The deepest meaning of the Vow of Obedience is expressed in the fullness of the mystery of Christ’s death and resurrection. Christ “became obedient unto death, even death on a Cross” (Philippians 2:8). The Vow of Obedience is a right to each Sister, as it promises that God’s Will is revealed to her through the voice of her superior. Obedience is active and responsible; it is not a collapse into passivity. Obedience is an act of faith; however, honesty, humility and care for the common good, foster loving obedience. The Sister recognizes each obedience as a channel for Mercy, and as an antidote to self-absorption, enabling the Sister to be more fully united with God’s Will and disposed to perfect love. In this offering, the Sister more fully embraces the Will of God, sacrificing her own will—which is dearer to mankind more than anything else.
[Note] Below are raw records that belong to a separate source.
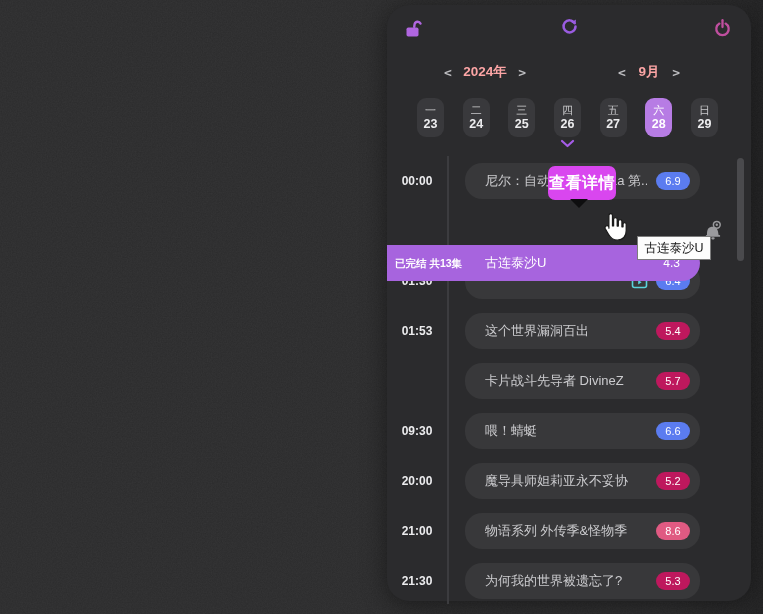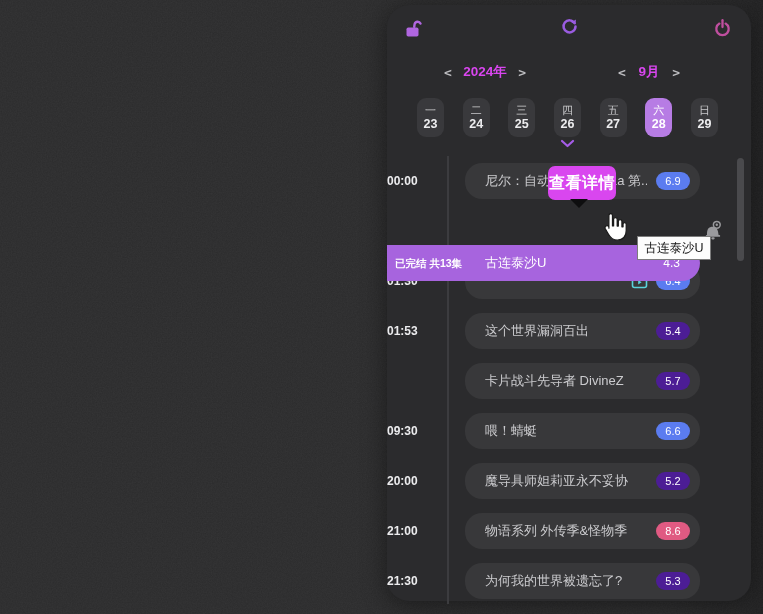--- a/index.html
+++ b/index.html
@@ -26,7 +26,7 @@
   .nav-year{left:55px;width:86px;}
   .nav-month{left:229px;width:66px;}
   .nav-arrow{background:none;border:none;padding:0 2px;color:#bdbdc0;font-size:13px;font-weight:bold;cursor:pointer;font-family:"DejaVu Sans Mono",monospace;}
-  .nav-label{color:#d946ef;font-size:13.5px;font-weight:bold;}
+  .nav-label{color:#fca5a5;font-size:13.5px;font-weight:bold;}
   
   .days{position:absolute;left:30px;top:93px;width:301px;display:flex;justify-content:space-between;}
   .day{width:27px;height:39px;border-radius:9px;background:#39393c;border:none;cursor:pointer;

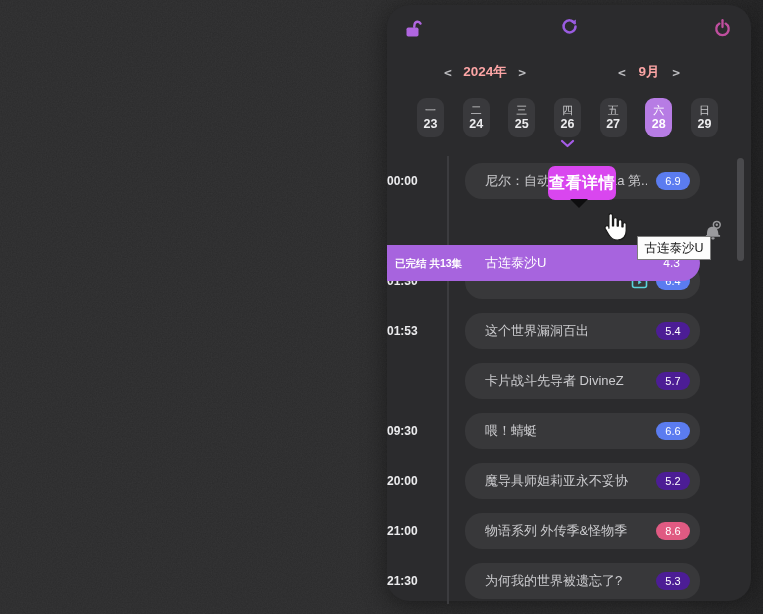--- a/index.html
+++ b/index.html
@@ -39,7 +39,7 @@
   
   .divider{position:absolute;left:60px;top:151px;width:2px;height:448px;background:#3c3c3f;}
   .row{position:absolute;left:0;width:364px;height:36px;}
-  .time{position:absolute;left:0;top:0;width:60px;height:36px;line-height:36px;text-align:left;
+  .time{position:absolute;left:0;top:0;width:60px;height:36px;line-height:36px;text-align:center;
         color:#ececee;font-size:12px;font-weight:600;}
   .pill{position:absolute;left:78px;top:0;width:235px;height:36px;border-radius:17px;background:#38383a;cursor:pointer;}
   .rtitle{position:absolute;left:20px;top:0;height:36px;line-height:36px;font-size:13px;color:#cbcbce;

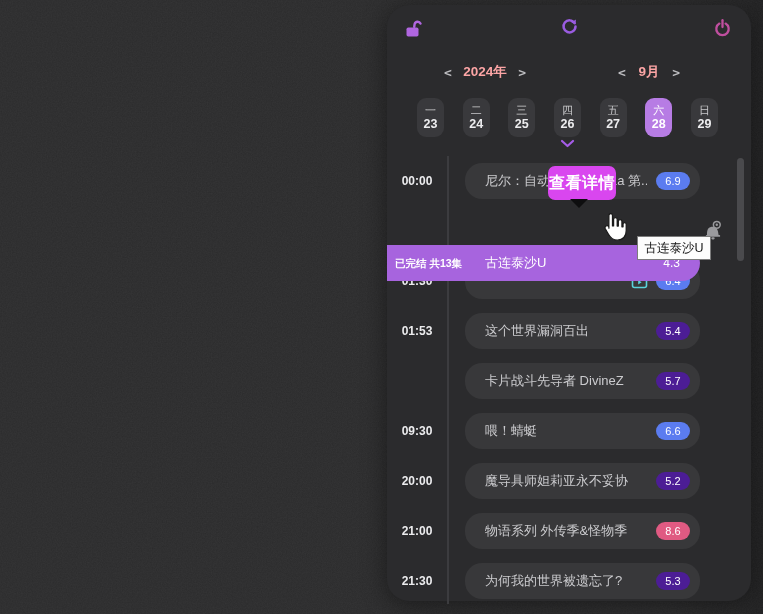--- a/index.html
+++ b/index.html
@@ -48,7 +48,7 @@
          color:#fff;font-size:11px;font-weight:normal;display:flex;align-items:center;justify-content:center;
          padding:0 7px;box-sizing:border-box;}
   .badge.blue{background:#5b7cf0;}
-  .badge.purple{background:#4c1d95;}
+  .badge.purple{background:#be185d;}
   .badge.pink{background:#e05a82;}
   .tv-ico{position:absolute;right:52px;top:10px;line-height:0;}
As our Venerable Foundress prayed: “His Holy Will be done in all things. May He never leave the choice to us” (Mother Catherine McAuley).

Vow of Service of the Poor, Sick and Ignorant

In addition to profession by public vows of the three evangelical counsels, religious institutes may also have a fourth vow, which is directly related to their charism.  As Religious Sisters of Mercy, we have a fourth vow of Service of the Poor, Sick, and Ignorant. In professing Service as a public vow, “the object...is renunciation of self-defined generosity in order to show forth the mercy of the Father within the charism of the Institute” (Customs and Guide, p. 40).  The exercise of this vow is rooted in the charism of Union and Charity; Service is lived, in the first place, within the community.  Then, the effect of merciful love extends outward toward others served in the apostolate. Venerable Catherine McAuley instructed that, as Sisters of Mercy, “we should labor unceasingly to fit ourselves for the discharge of the duties it imposes” (Familiar Instructions, 15). In this light, each Sister in our Institute receives a particular obedience to engage in formal studies so that she may be more available to serve the Church in a professional capacity.